(DATA SHOWN Opens)

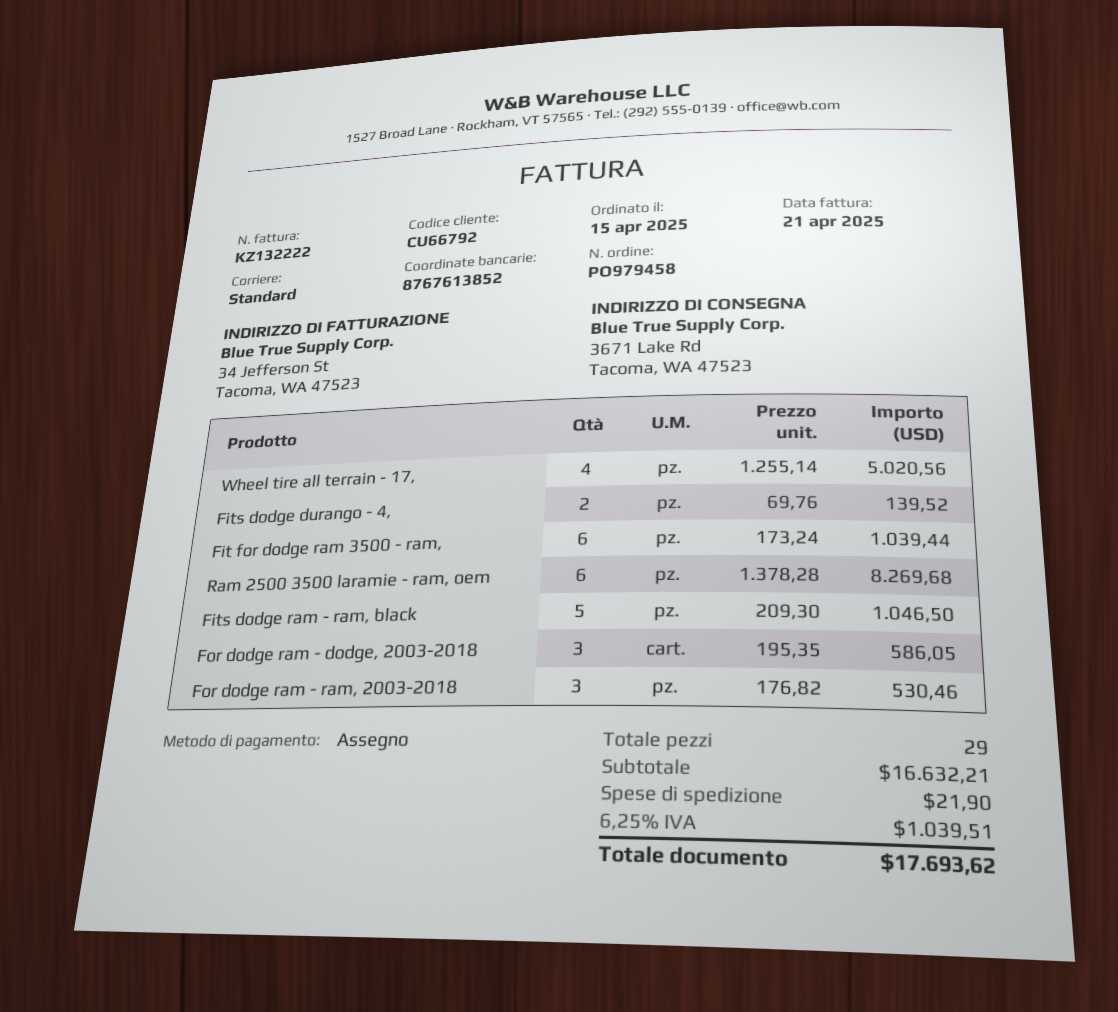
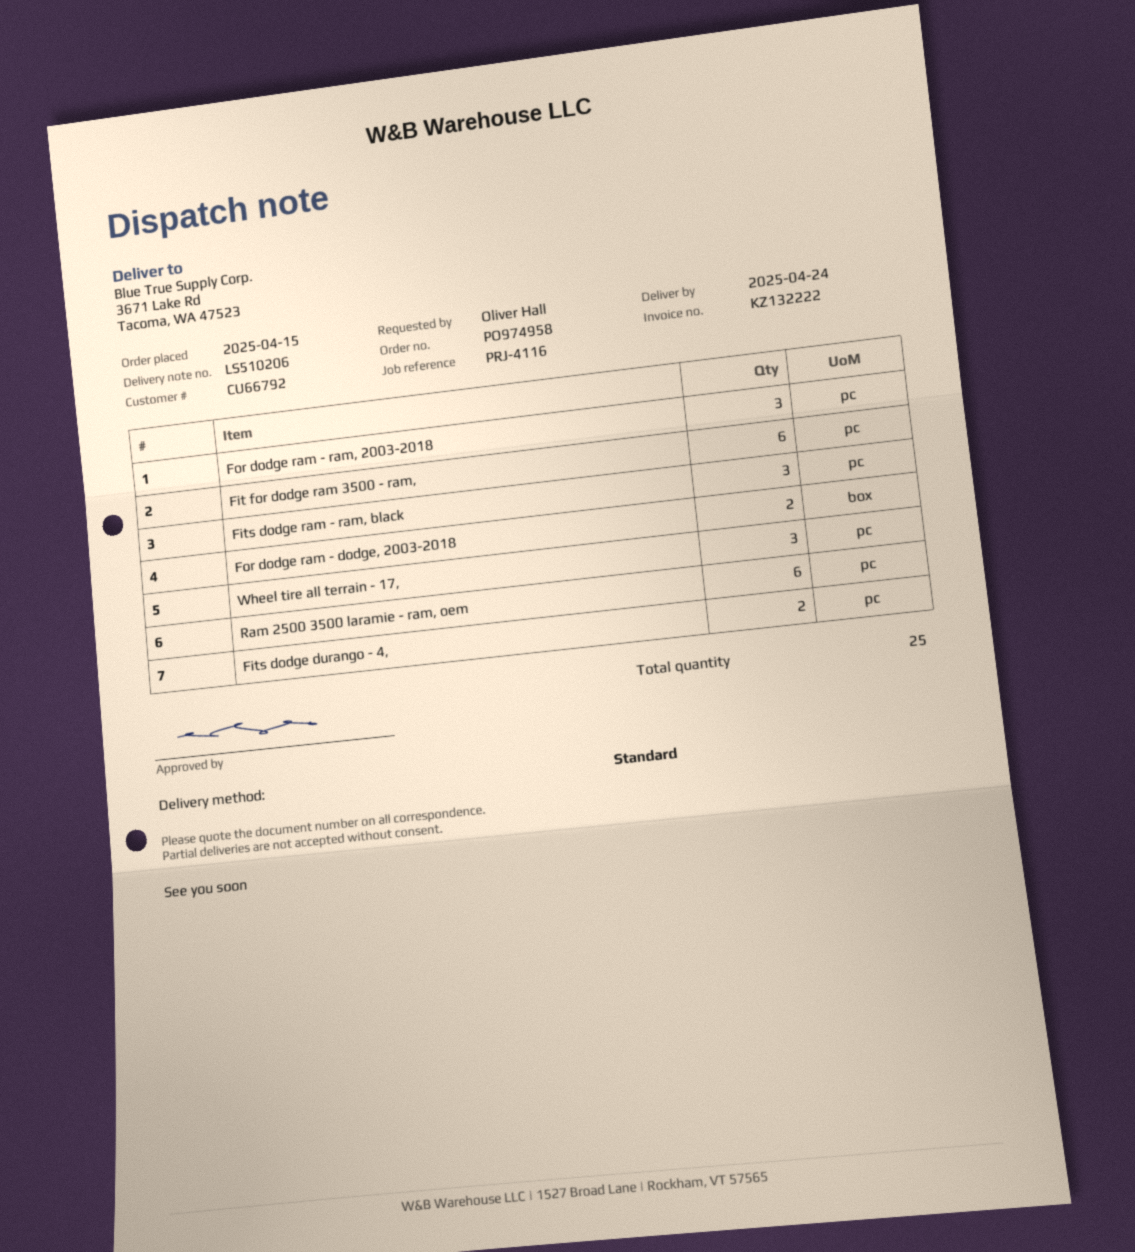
order number: PO979458 -> PO974958
Wheel tire all terrain - 17,: 4 -> 3
Fits dodge ram - ram, black: 5 -> 3
For dodge ram - dodge, 2003-2018: 3 -> 2
total quantity: 29 -> 25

(DATA SHOWN Closes)

Check the data for lines with "dodge" and give only their number.

2